Thanks to my colleagues at the Department of Finance, here’s a quick health check of the Irish economy and our public finances.
Growth is expected to exceed 6% in 2015 –the highest in the OECD. Breaking this down shows nominal GDP at 6.9%, real GDP at 4% and real GNP at 3.9%. This puts Ireland at the top of the EU league in growth terms. While estimates are slightly lower for subsequent years – real GNP at 3.5% in 2016 for example – this testifies to a resilient growth glide through to 2020.
Our export growth has been strong this year with second quarter growth of 13.6% in year-on-year terms. Our trade surplus is at near historic highs. While emerging markets are weakening, our traditional partners in the UK, US and EU are performing well, helping to sustain our exports. The lower Euro is also a boost in non-EU markets.
Consumer sentiment in Ireland is at a nine year high, personal consumption is rising, and retail sales are very strong this year, up 9% to end-August year on year. We remain competitive with unit labour costs growth at 2%, well below euro-area average.
Looking at our national finances, it is fair to say that we are back on track after some very tough years. This has come at a price and is thanks to fiscal discipline and public fortitude; namely budget consolidation of €30bn or 17% of GDP over the seven years since 2008. Current figures back up the turnaround in the national accounts, a very significant achievement by any standard and an enhancement of our financial/investment reputation that will stand us in good stead.
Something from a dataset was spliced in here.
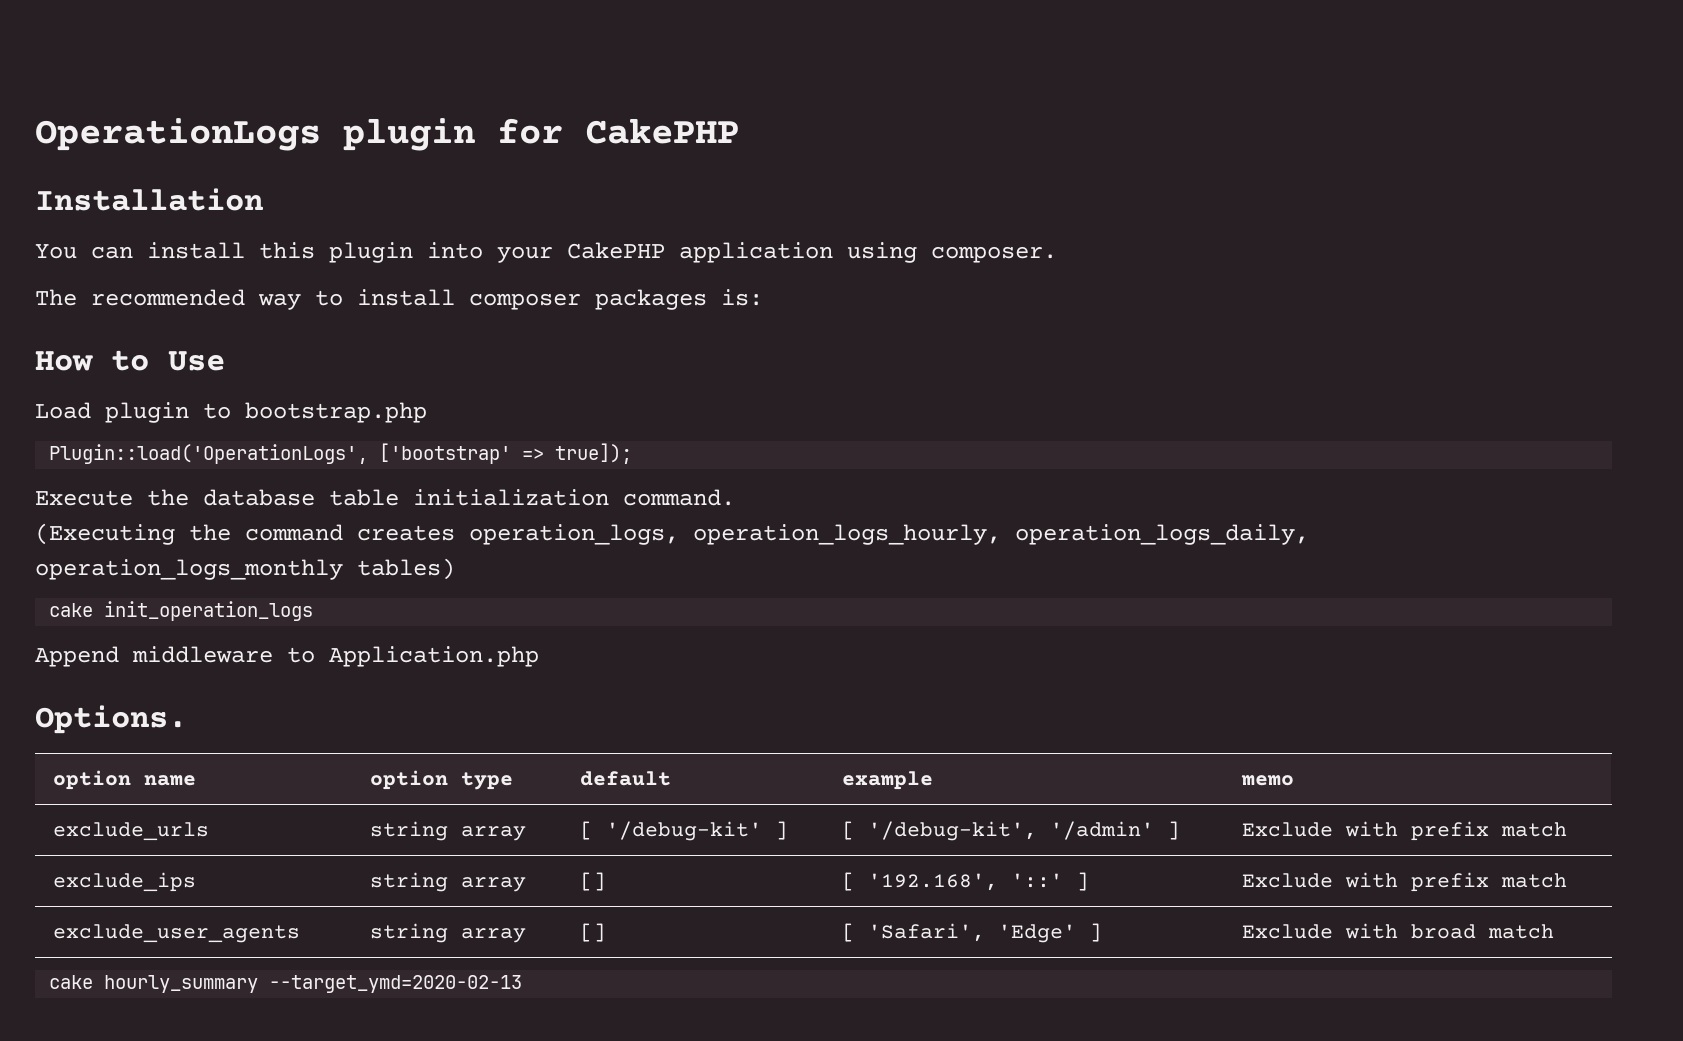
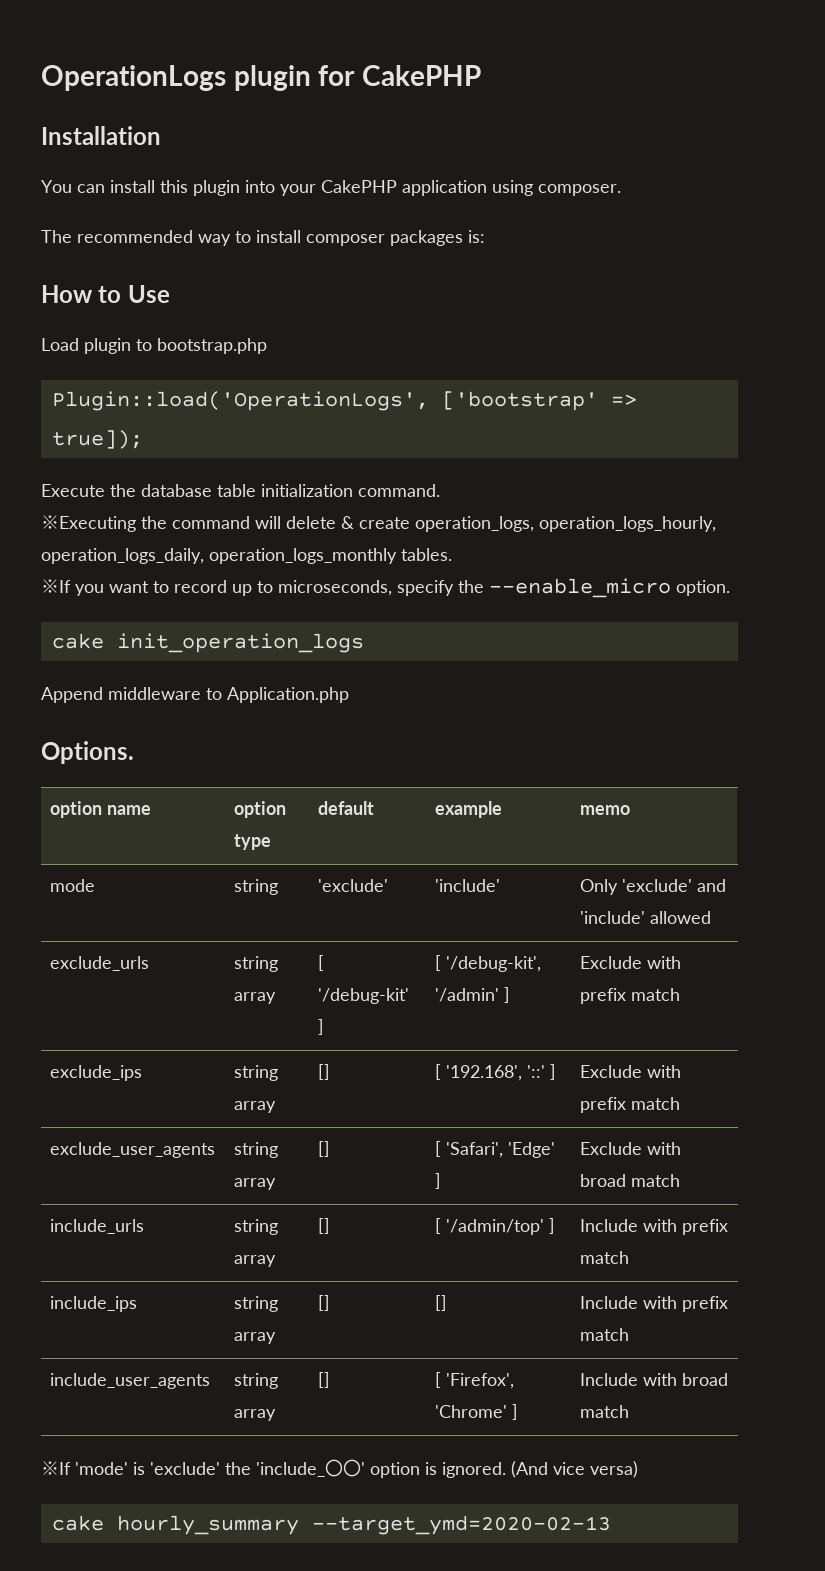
[35,523,175,545] (Executing -> [41,515,136,532] ※Executing
[357,524,1309,545] [35,558,455,580] creates operation_logs, operation_logs_hourly, operation_logs_daily, operation_logs_monthly tables) -> [255,516,716,532] [41,548,452,564] [41,578,730,598] will delete & create operation_logs, operation_logs_hourly, operation_logs_daily, operation_logs_monthly tables. // ※If you want to record up to microseconds, specify the --enable_micro option.
(1295, 780) none -> [50,879,96,892] [234,879,279,895] [318,879,389,892] [435,879,501,892] [580,879,727,895] [580,911,712,924] // mode | string | 'exclude' | 'include' | Only 'exclude' and 'include' allowed
(1555, 931) none -> [50,1219,145,1234] [234,1219,279,1235] [234,1255,277,1267] [318,1218,331,1234] [435,1218,556,1235] [580,1219,729,1235] [580,1251,630,1264] [50,1296,138,1312] [234,1296,279,1312] [234,1332,277,1344] [318,1295,331,1311] [435,1295,448,1311] [580,1296,729,1312] [580,1328,630,1341] [50,1373,211,1389] [234,1373,279,1389] [234,1409,277,1421] [318,1372,331,1388] [435,1372,515,1389] [435,1404,519,1420] [580,1373,729,1386] [580,1405,630,1418] [41,1459,638,1478] // include_urls | string array | [] | [ '/admin/top' ] | Include with prefix match // include_ips | string array | [] | [] | Include with prefix match // include_user_agents | string array | [] | [ 'Firefox', 'Chrome' ] | Include with broad match // ※If 'mode' is 'exclude' the 'include_〇〇' option is ignored. (And vice versa)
Ireland is a consistent over-achiever on the excessive deficits targets. An underlying general government deficit of 4.0% of GDP for 2014 was below the target ceiling of 5.1%. The Stability Programme Update forecasts a deficit for 2015 of 2.3% of GDP. Our debt-GDP ratio, which peaked in 2012 at 120%, should hit 100% this year and is on target to achieve 60% over the coming years.
Employment is growing steadily, hitting 3% is the second quarter this year, with unemployment dropping from 12.2% at the start of 2014 to 9.4%.
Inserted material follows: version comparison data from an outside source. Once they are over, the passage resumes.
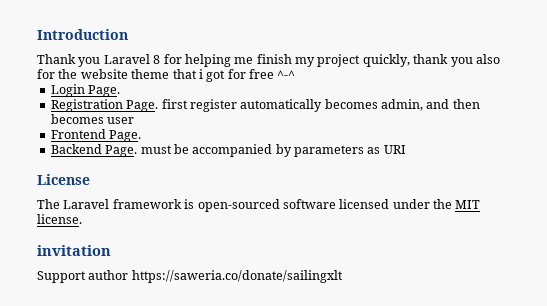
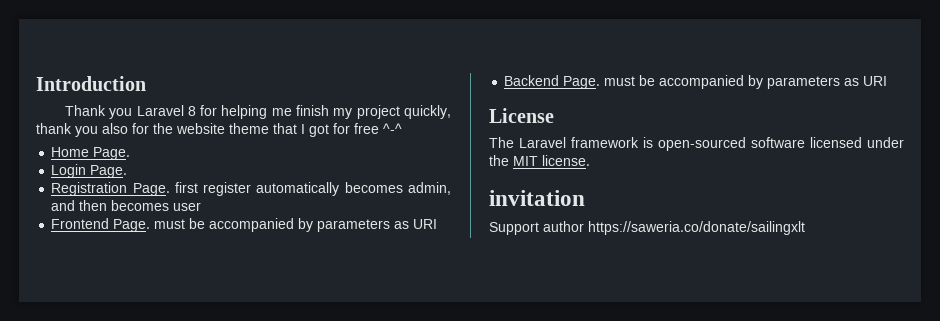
[198,69,203,79] i -> [301,124,305,134] I
(296, 74) none -> [51,147,131,160] // Home Page.
(142, 136) none -> [154,218,438,232] must be accompanied by parameters as URI

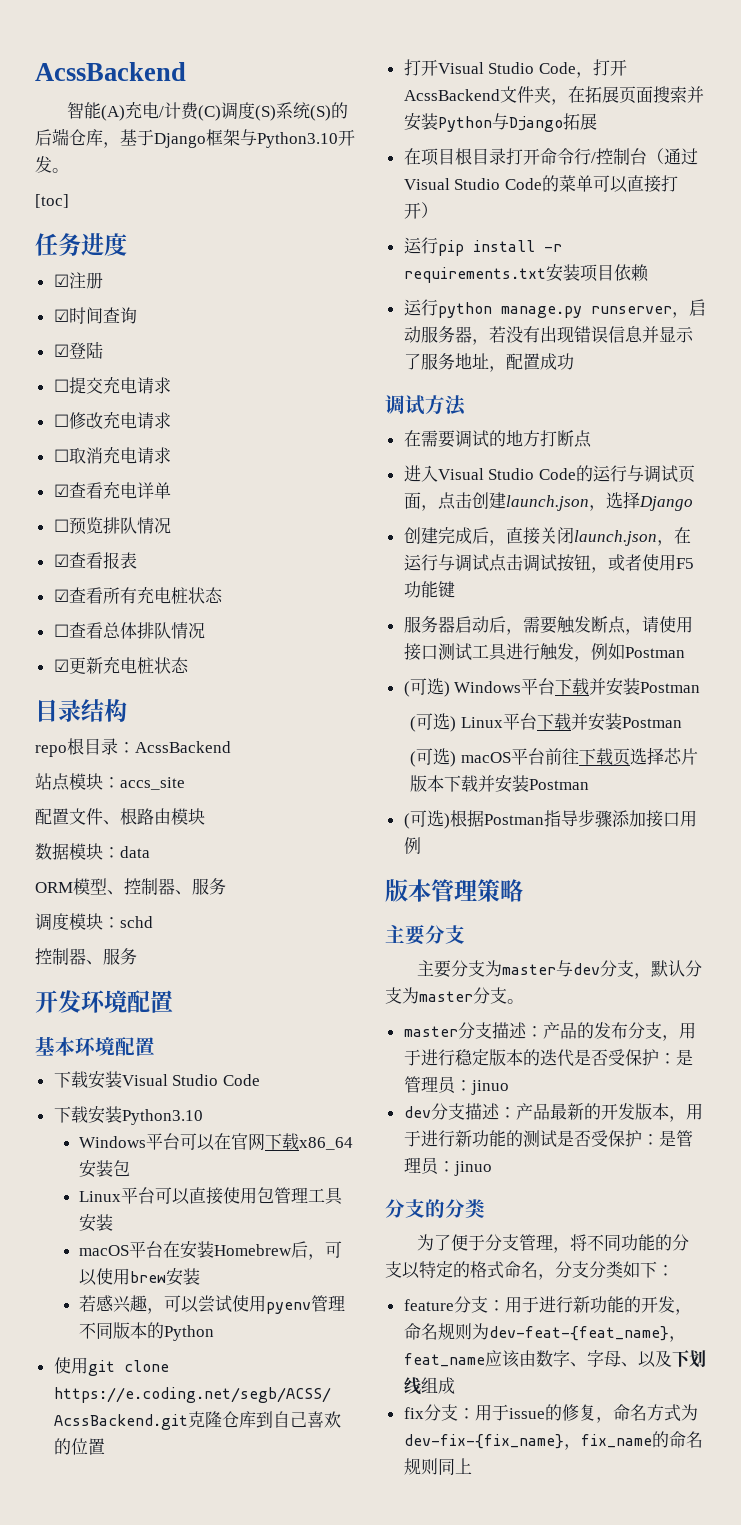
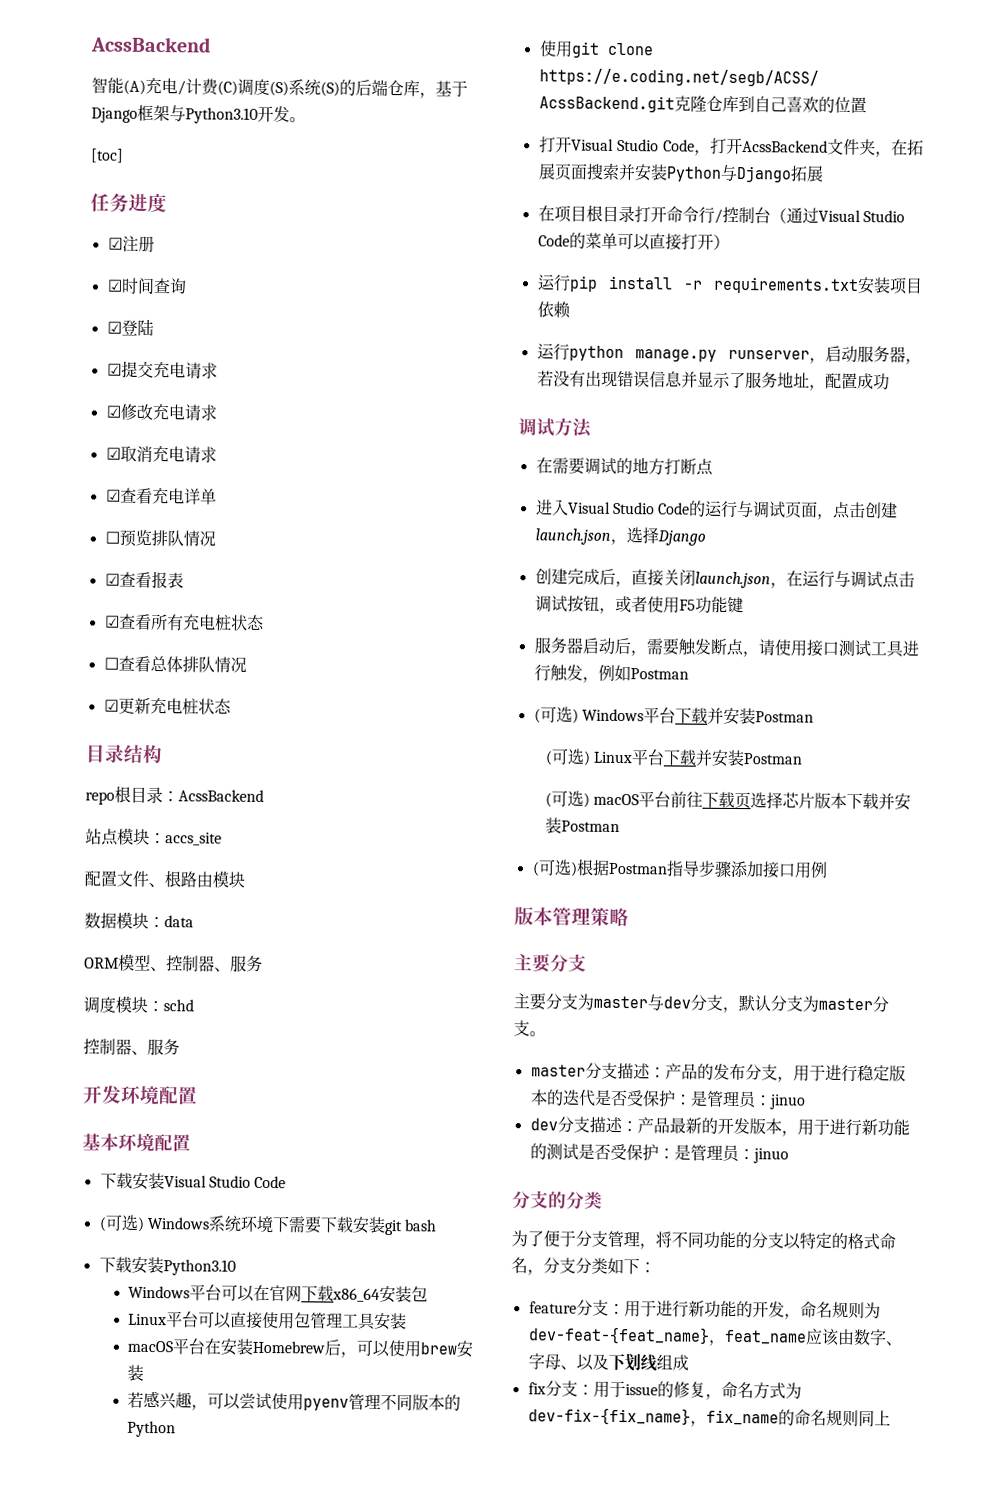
[53,379,69,392] ☐ -> [106,363,122,376] ☑
[53,414,69,427] ☐ -> [105,405,121,418] ☑
[53,449,69,462] ☐ -> [105,447,121,460] ☑
(260, 1080) none -> [98,1214,437,1236] // (可选) Windows系统环境下需要下载安装git bash

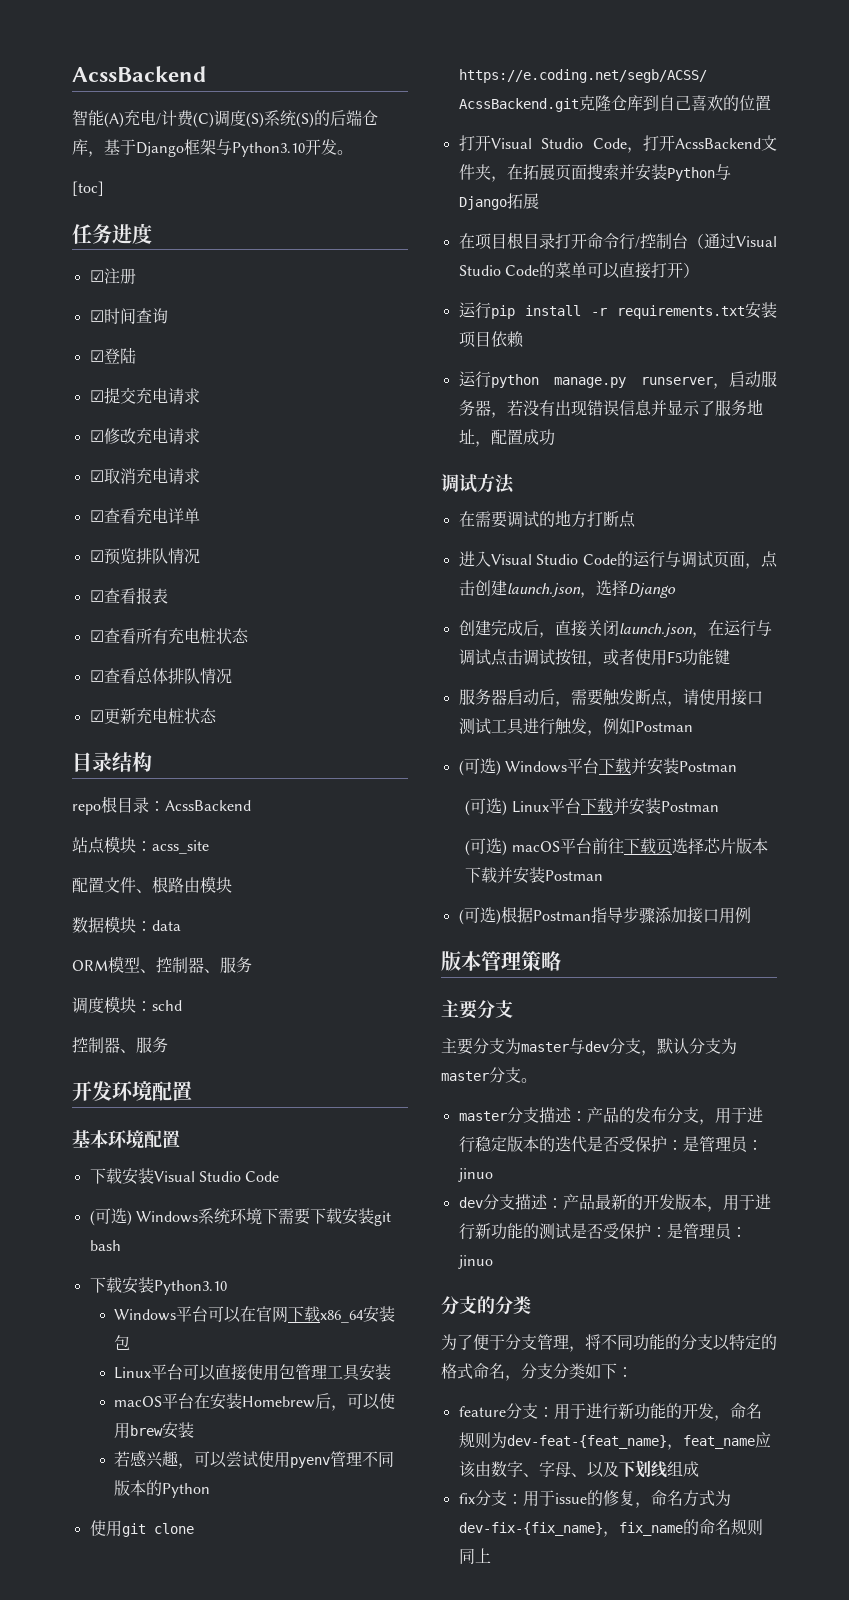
[104,531,120,544] ☐ -> [89,550,104,562] ☑
[103,657,119,670] ☐ -> [89,670,104,682] ☑
[165,832,222,846] accs_site -> [152,840,209,854] acss_site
In short, Ireland continues to progress across four key areas –strong economic growth, increased domestic activity, stable bond yields and improving employment statistics.
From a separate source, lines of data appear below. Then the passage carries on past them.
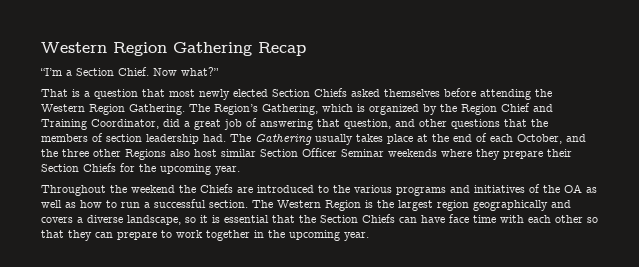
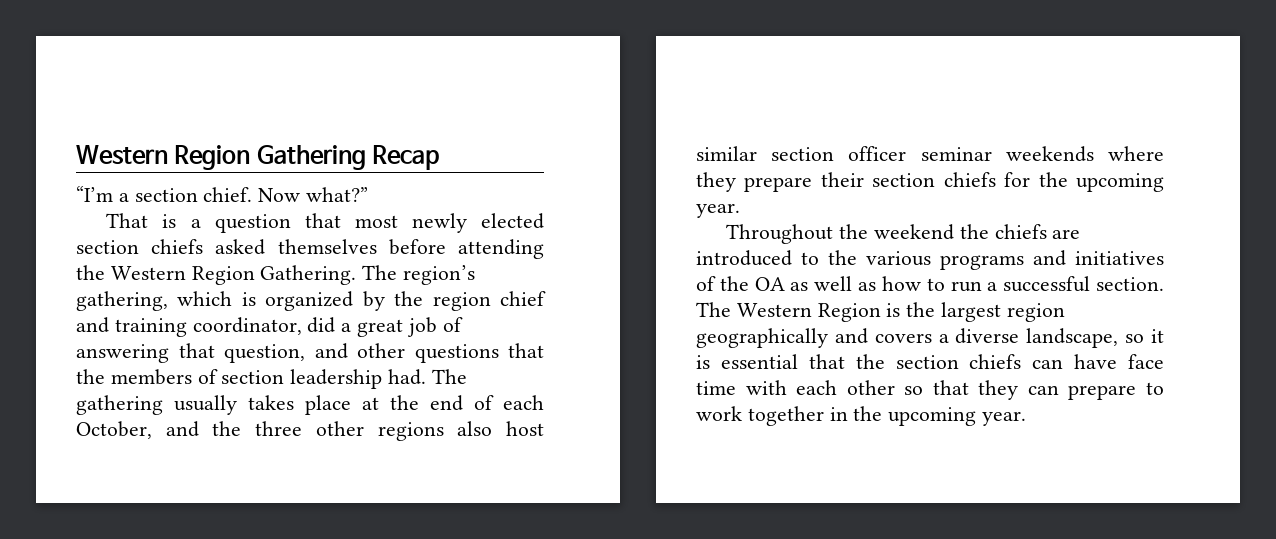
[76,67,149,76] Section Chief. -> [134,187,253,202] section chief.
[272,88,347,97] Section Chiefs -> [76,239,204,254] section chiefs
[214,104,318,115] Region’s Gathering, -> [403,265,476,285] [76,291,168,311] region’s gathering,
[461,103,553,115] [41,119,159,130] Region Chief and Training Coordinator, -> [432,291,547,311] [76,317,302,337] region chief and training coordinator,
[255,134,312,145] Gathering -> [76,395,163,415] gathering
[125,149,166,160] Regions -> [377,422,444,441] regions
[260,148,384,157] Section Officer Seminar -> [771,146,992,161] section officer seminar
[41,163,116,172] Section Chiefs -> [872,172,996,187] section chiefs
[200,184,233,193] Chiefs -> [994,224,1047,239] chiefs
[320,214,395,223] Section Chiefs -> [895,354,1022,369] section chiefs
There is no room for complacency though. The fair winds of our competitiveness and international exchange rates can change. China and emerging markets are weakening (average growth has declined for the past five years) and the IMF predicts that global growth this year will be the slowest since the crash at 3.1%. Yet the recovery in Ireland is increasingly broad-based, with growth in 12 of 14 sectors. Sustaining this and our robust investment and export performance will define not just our prosperity but our resilience. That topic was a central one in yesterday’s meeting of the Export Trade Council of which more anon.